Exercise directions:
Find every line in the entries that holds the string "happens" and report it.

- Opening Delimiter -

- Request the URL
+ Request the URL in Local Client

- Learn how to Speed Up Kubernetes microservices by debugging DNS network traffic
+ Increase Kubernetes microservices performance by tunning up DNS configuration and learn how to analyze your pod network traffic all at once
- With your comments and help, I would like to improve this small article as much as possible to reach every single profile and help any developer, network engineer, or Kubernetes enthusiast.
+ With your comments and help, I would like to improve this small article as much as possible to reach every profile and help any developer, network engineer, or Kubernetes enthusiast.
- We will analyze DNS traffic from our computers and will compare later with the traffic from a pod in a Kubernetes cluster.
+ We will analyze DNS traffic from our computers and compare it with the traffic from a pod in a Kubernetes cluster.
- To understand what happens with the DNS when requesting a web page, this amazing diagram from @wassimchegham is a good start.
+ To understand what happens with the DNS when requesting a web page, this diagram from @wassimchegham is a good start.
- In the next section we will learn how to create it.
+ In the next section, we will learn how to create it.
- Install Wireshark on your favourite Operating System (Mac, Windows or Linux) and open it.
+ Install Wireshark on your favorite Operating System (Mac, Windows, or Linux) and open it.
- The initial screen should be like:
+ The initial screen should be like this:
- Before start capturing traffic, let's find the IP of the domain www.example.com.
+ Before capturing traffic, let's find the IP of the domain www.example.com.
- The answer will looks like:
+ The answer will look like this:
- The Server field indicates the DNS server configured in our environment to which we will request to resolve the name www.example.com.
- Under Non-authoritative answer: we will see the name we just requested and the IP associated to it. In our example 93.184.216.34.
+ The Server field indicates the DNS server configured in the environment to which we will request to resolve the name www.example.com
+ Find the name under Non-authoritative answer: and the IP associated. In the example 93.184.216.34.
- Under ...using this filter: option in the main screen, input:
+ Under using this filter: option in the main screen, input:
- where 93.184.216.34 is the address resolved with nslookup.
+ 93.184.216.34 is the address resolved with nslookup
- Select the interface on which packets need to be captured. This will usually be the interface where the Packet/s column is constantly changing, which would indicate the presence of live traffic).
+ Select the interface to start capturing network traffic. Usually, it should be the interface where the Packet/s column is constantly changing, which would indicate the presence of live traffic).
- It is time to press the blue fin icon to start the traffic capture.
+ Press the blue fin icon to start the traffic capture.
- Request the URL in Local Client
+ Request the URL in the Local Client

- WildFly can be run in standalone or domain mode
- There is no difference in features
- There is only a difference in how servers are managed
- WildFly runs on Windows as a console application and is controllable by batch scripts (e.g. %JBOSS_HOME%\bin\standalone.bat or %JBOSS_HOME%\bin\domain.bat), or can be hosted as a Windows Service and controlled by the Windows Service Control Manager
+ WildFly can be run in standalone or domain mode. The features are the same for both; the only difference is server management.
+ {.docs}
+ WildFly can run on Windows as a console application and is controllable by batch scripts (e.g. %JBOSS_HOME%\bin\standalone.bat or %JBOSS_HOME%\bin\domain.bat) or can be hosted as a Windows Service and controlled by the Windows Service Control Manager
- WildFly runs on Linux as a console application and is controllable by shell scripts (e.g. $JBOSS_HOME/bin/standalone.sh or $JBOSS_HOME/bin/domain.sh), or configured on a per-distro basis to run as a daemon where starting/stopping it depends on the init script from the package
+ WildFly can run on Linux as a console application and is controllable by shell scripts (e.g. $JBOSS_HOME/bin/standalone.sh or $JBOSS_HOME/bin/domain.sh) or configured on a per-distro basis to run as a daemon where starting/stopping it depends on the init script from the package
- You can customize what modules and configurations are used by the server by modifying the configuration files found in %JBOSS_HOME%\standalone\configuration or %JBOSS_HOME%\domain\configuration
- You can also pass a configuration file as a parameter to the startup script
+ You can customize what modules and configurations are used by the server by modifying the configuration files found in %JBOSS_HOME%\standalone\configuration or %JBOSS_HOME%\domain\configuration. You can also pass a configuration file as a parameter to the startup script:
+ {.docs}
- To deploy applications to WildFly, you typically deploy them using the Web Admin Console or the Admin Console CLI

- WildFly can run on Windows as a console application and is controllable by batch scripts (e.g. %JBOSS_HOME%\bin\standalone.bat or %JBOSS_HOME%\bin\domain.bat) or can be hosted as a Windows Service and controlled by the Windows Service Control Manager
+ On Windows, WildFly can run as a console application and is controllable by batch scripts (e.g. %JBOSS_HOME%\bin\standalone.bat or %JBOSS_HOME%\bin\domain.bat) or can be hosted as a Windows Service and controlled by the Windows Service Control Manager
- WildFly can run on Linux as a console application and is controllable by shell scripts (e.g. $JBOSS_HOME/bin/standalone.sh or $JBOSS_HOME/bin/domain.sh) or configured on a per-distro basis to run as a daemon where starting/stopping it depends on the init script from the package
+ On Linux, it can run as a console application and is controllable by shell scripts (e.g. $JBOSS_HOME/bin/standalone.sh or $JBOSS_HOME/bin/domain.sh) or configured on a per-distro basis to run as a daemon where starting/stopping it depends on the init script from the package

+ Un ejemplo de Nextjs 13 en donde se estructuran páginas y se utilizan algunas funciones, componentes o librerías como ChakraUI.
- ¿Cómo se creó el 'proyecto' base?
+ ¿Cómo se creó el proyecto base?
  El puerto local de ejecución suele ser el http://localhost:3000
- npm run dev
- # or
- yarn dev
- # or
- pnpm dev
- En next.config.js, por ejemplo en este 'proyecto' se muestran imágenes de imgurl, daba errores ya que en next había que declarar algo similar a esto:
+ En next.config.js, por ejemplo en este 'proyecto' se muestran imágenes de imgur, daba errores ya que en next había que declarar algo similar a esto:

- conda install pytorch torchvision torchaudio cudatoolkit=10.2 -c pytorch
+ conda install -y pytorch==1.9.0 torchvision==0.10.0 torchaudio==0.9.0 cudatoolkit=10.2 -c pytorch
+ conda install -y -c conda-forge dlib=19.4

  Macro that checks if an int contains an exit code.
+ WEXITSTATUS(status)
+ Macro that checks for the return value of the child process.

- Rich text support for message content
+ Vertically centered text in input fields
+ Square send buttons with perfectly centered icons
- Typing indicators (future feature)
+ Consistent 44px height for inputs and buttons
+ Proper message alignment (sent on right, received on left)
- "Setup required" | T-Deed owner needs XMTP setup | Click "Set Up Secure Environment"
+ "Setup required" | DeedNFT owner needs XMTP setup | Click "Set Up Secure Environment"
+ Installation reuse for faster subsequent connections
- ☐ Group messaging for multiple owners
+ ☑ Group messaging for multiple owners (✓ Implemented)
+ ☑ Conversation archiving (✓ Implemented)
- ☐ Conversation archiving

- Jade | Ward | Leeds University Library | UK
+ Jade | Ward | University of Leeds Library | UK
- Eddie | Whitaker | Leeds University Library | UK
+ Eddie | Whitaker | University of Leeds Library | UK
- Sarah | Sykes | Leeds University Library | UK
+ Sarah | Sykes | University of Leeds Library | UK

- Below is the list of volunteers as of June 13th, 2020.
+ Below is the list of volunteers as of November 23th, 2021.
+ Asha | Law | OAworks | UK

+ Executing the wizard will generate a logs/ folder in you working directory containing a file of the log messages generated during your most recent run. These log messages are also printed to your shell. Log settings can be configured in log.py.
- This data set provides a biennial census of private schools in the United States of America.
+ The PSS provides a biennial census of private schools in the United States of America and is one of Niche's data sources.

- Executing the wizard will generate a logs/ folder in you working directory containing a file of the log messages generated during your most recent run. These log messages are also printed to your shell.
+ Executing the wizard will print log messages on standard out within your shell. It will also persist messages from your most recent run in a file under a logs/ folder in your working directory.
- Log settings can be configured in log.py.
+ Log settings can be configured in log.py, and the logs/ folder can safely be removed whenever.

- Closing Delimiter -

Your solution:
- To understand what happens with the DNS when requesting a web page, this amazing diagram from @wassimchegham is a good start.
+ To understand what happens with the DNS when requesting a web page, this diagram from @wassimchegham is a good start.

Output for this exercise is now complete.